Punting - About the same

2009 was Jr. Will Mahan's only full season because of injury. He did a really nice job locating his punts and achieving hang time. He blew out a knee early in 2010 and Jr. Kiel Rasp came to the rescue for the next two years. Both of these guys are excellent punters who will graduate after this season.

Kory Durkee impressed everyone who saw him punt in the Dempsey (he hit the roof) this summer during camp. He arrives in 2008 to take over the punting job.

Deep Snapper - Up in the air

Danny Morovock was the deep snapper when Sark arrived. He was a four year starting specialist specifically recruited by Willingham to eliminate problems in the kicking game. It was one of the few things that Ty did that actually worked.

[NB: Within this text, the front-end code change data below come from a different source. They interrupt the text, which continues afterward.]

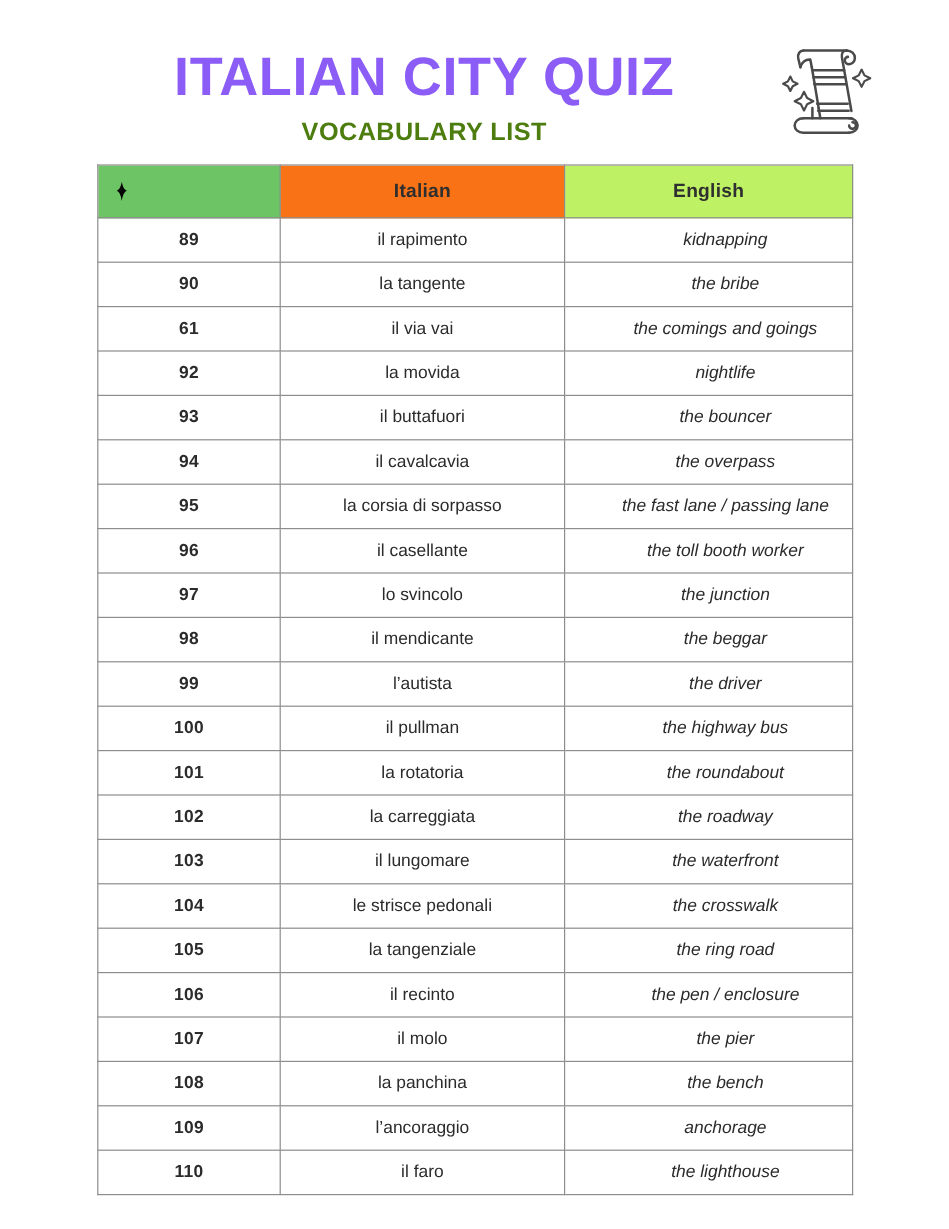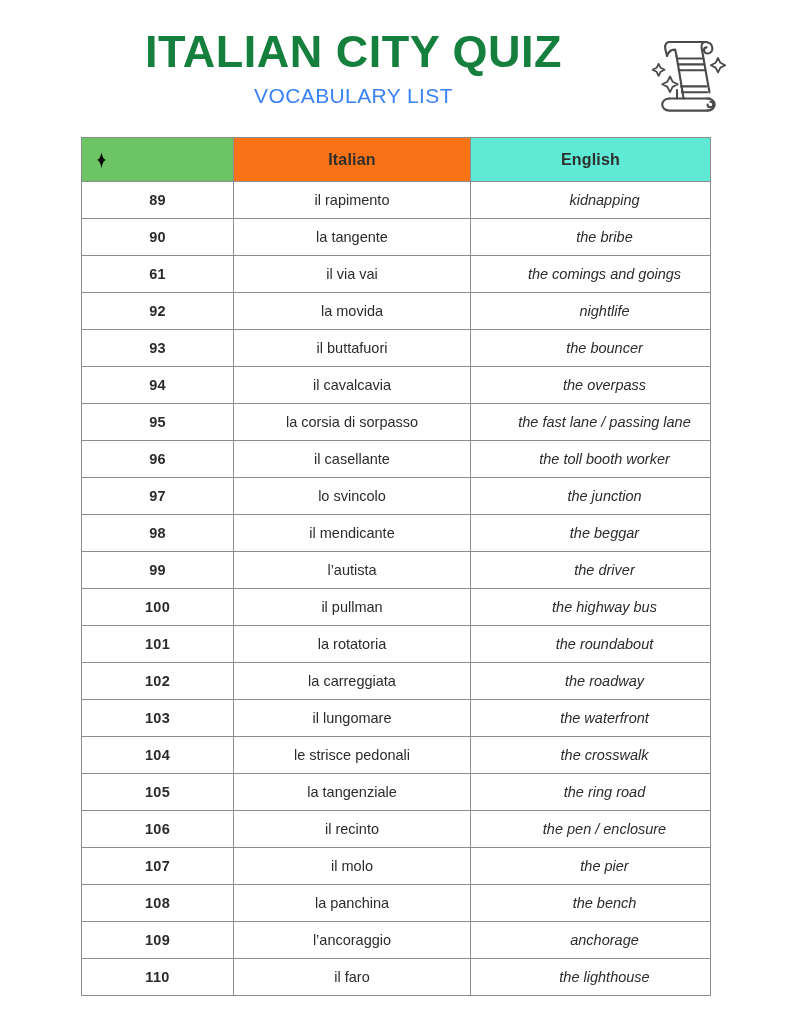"ITALIAN CITY QUIZ" .main-title { color: #15803d -> #8b5cf6; margin: 0 -> 12px }
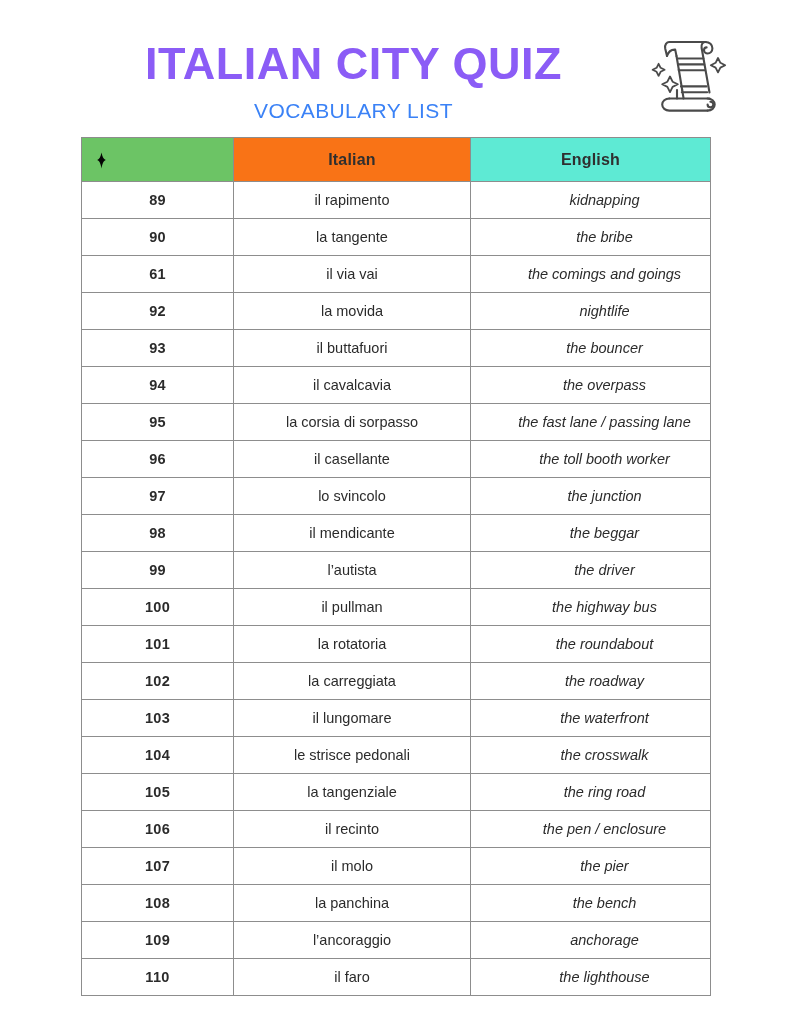"VOCABULARY LIST" .sub-title { color: #3b82f6 -> #4d7c0f; font-weight: normal -> bold }
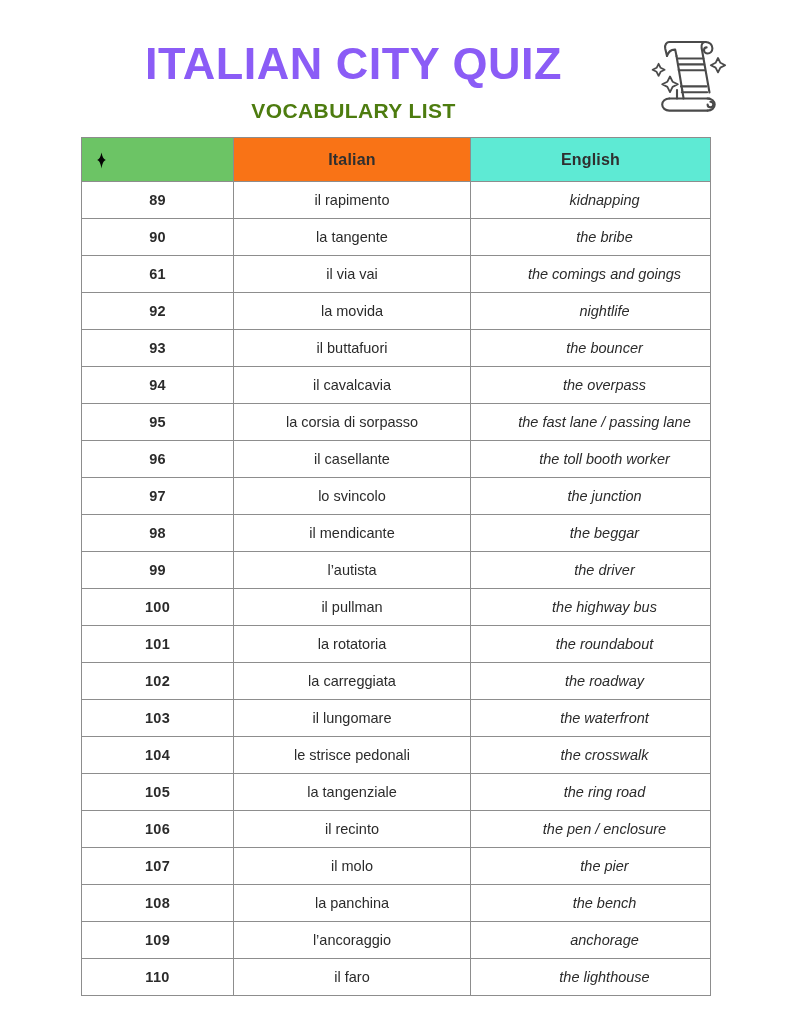"English" th.head-en { background: #5eead4 -> #bef264 }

In 2010 Jr. Brendan Lopez took over the job. He was local guy who went to Bellevue HS and then walked on at Michigan to keep his buddy Steve Schilling company. Things didn't work out for him at UM but he earned a scholarship for a year and a half at Washington which is pretty sweet.

I am not really sure who will be doing the deep snapping in 2012 but I am sure they will have a good idea by the time spring practice rolls around.

Kick Blocking - Improving (Unintentionally omitted in earlier version)

Great teams block kicks and if Washington wants to be a great team again they are going to need to start following suit. The Huskies blocked a punt deep in WSU territory and returned it for a TD in the Apple Cup. It was the first time that they had done such a thing since 2006.

Consider that a very good sign and I think you are going to start seeing more of that in 2012 because you are beginning to deal with a more mature team that has had yearly upgrades in speed and talent since Sark arrived.

Factor in the future play of such freakish athletes as Kasen Williams, Austin Seferian-Jenkins, Kevin Smith, Antavius Sims, and Marvin Hall. These kids are going to be involved in a lot of big time special teams plays over the next 3-4 years.